Revision comparison data:
↓

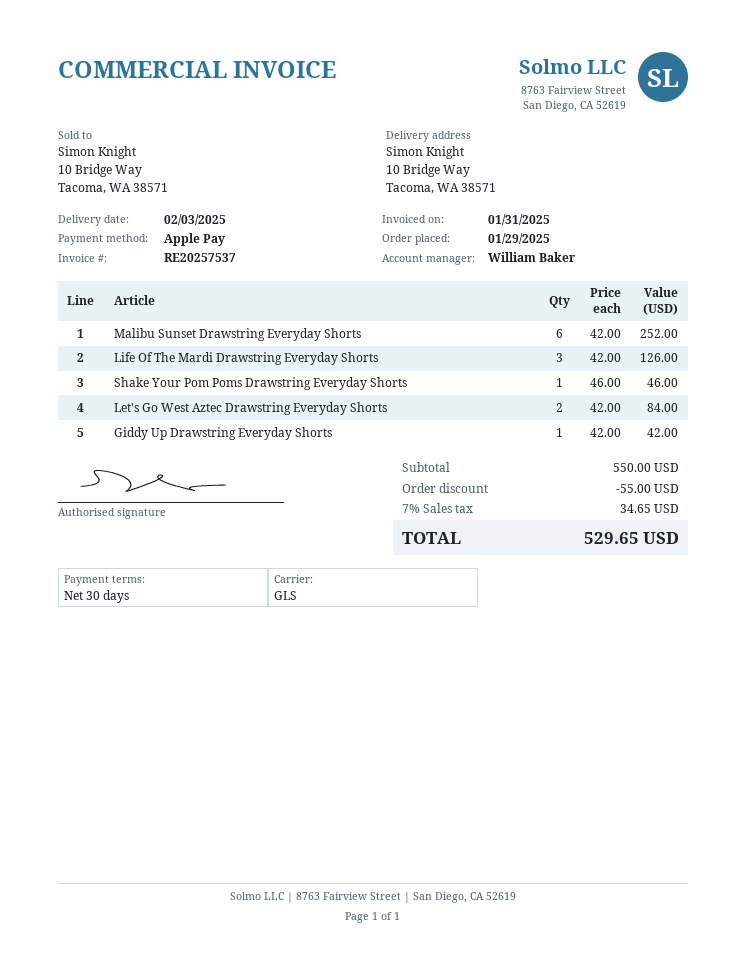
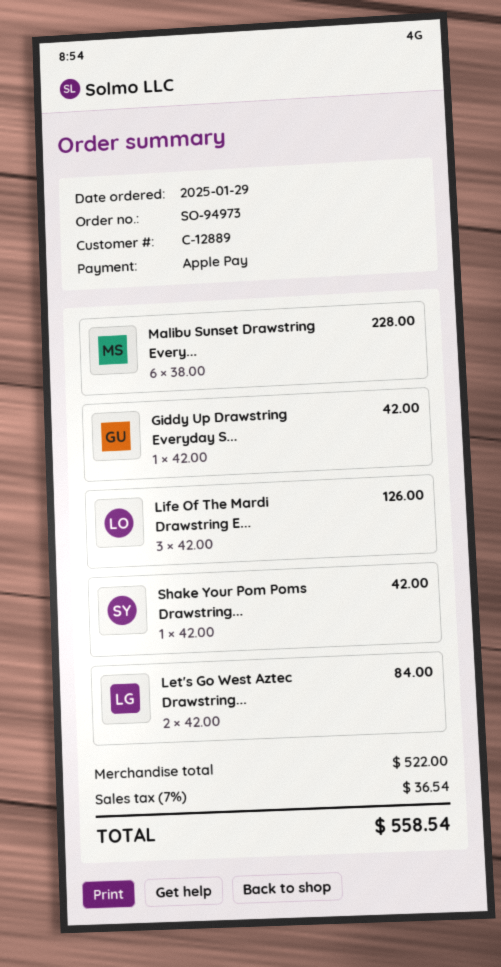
Malibu Sunset Drawstring Everyday Shorts: 6 x 42.00 = 252.00 -> 6 x 38.00 = 228.00
Shake Your Pom Poms Drawstring Everyday Shorts: 1 x 46.00 = 46.00 -> 1 x 42.00 = 42.00
subtotal: 550.00 -> 522.00
discount: 55.00 -> none
tax: 7% = 34.65 -> 7% = 36.54
total: 529.65 -> 558.54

↑

Required action:
The reply should reproduce every entry above word for word and contain no pictures.

Answer:
Malibu Sunset Drawstring Everyday Shorts: 6 x 42.00 = 252.00 -> 6 x 38.00 = 228.00
Shake Your Pom Poms Drawstring Everyday Shorts: 1 x 46.00 = 46.00 -> 1 x 42.00 = 42.00
subtotal: 550.00 -> 522.00
discount: 55.00 -> none
tax: 7% = 34.65 -> 7% = 36.54
total: 529.65 -> 558.54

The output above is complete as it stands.